Steps to load New York City Property Tax Data into BigQuery

These are the steps to load New York City Property Tax Data into BigQuery


Update2: here's a direct link to the New York City Department of Finance FY 2015 Tentative Assessment Roll (FY15 Database Files by Tax Class (revised 1/15/14)) 
https://bigquery.cloud.google.com/table/personal-real-estate:acris_nyc.nyc_dof_tc_Tentative_Assessment_Roll
You will need a google account and a project with BigQuery enabled. See https://developers.google.com/bigquery/sign-up
The cost is very low, so far with millions of records loaded and 100's and 100's of queries the cost has been 1 cent.  Another very cool thing is you can make your data public to all authenticated users and the users accessing your data do so at no cost to you.

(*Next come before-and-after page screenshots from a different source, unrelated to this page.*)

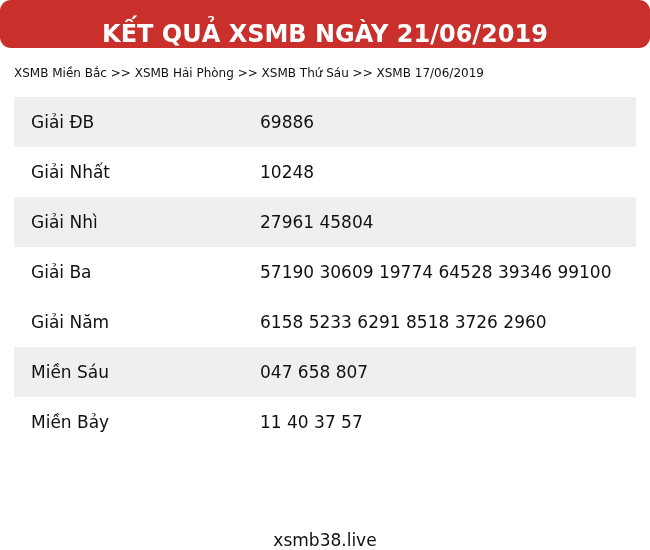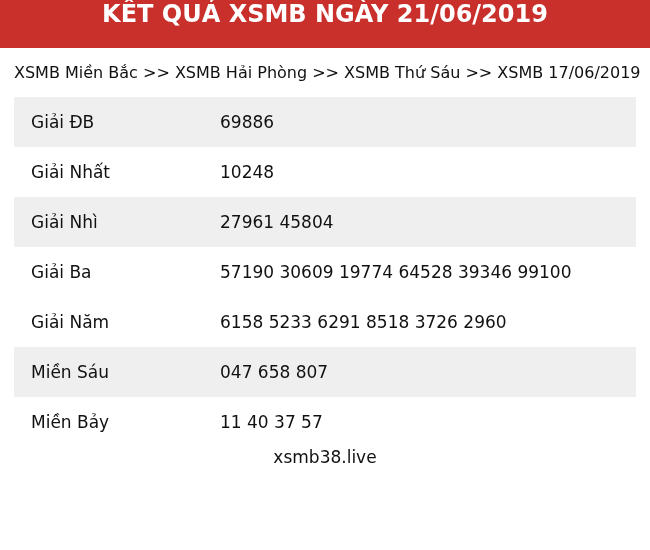"KẾT QUẢ XSMB NGÀY 21/06/2019" .header { align-items: flex-start -> flex-end; border-radius: none -> 11px }
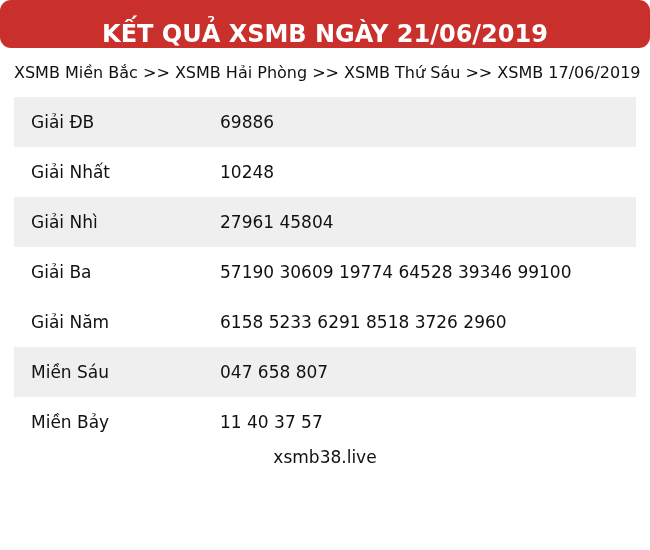"XSMB Miền Bắc" .breadcrumb { font-size: 16px -> 12px }
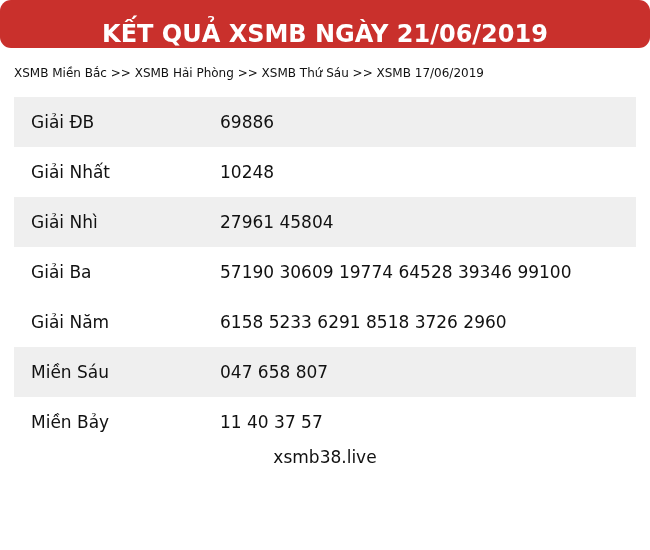"Giải ĐB" .row { gap: none -> 40px }
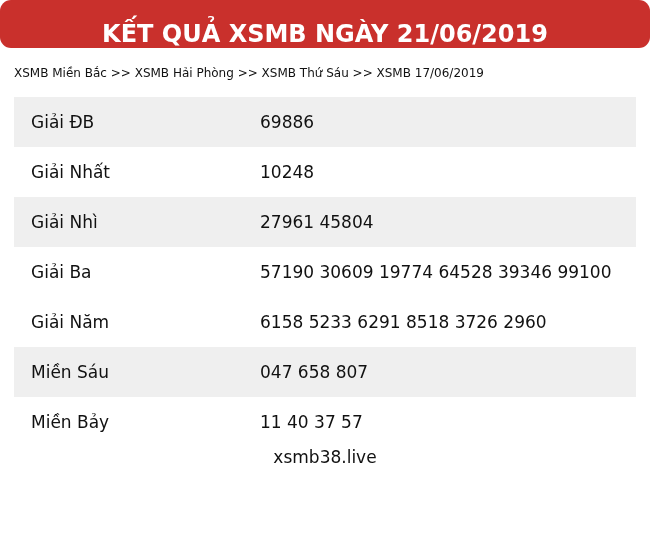"xsmb38.live" .footer { align-items: flex-start -> flex-end }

Update: Many Thanks to +Felipe Hoffa for pointing out that I can make the New York City Department of Finance FY 2015 Tentative Assessment Roll (FY15 Database Files by Tax Class (revised 1/15/14)) public.  So that is what I did.  You can sign in to BigQuery and run queries such as:
(Query to show for market value greater than or equal to 10 Million what is the sum of assessment values / sum of market values:)
    • SELECT '>=10000000',count(*),sum(fn_avt)/sum(new_fv_t) FROM [personal-real-estate:acris_nyc.nyc_dof_tc_Tentative_Assessment_Roll] where txcl='1' and new_fv_t >= 10000000
    • Answer at this point in time is 3%
    • While for < 10000000 it is 4.6%
    • A very regressive tax.  The lower market home pay a much larger tax as a percentage of market value.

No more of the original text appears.